The records =
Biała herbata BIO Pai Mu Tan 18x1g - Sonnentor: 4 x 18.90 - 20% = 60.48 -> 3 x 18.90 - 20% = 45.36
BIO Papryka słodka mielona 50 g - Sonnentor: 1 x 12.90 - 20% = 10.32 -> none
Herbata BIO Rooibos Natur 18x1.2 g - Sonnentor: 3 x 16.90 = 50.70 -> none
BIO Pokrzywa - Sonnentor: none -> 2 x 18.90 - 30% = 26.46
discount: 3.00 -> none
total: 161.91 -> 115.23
--
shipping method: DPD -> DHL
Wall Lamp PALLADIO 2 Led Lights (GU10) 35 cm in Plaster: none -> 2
==
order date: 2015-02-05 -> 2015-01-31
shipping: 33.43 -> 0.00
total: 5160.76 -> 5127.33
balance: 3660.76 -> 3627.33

Task details = Filter the data down to the lines that contain the string "none", and copy them.

Finished exercise =
BIO Papryka słodka mielona 50 g - Sonnentor: 1 x 12.90 - 20% = 10.32 -> none
Herbata BIO Rooibos Natur 18x1.2 g - Sonnentor: 3 x 16.90 = 50.70 -> none
BIO Pokrzywa - Sonnentor: none -> 2 x 18.90 - 30% = 26.46
discount: 3.00 -> none
Wall Lamp PALLADIO 2 Led Lights (GU10) 35 cm in Plaster: none -> 2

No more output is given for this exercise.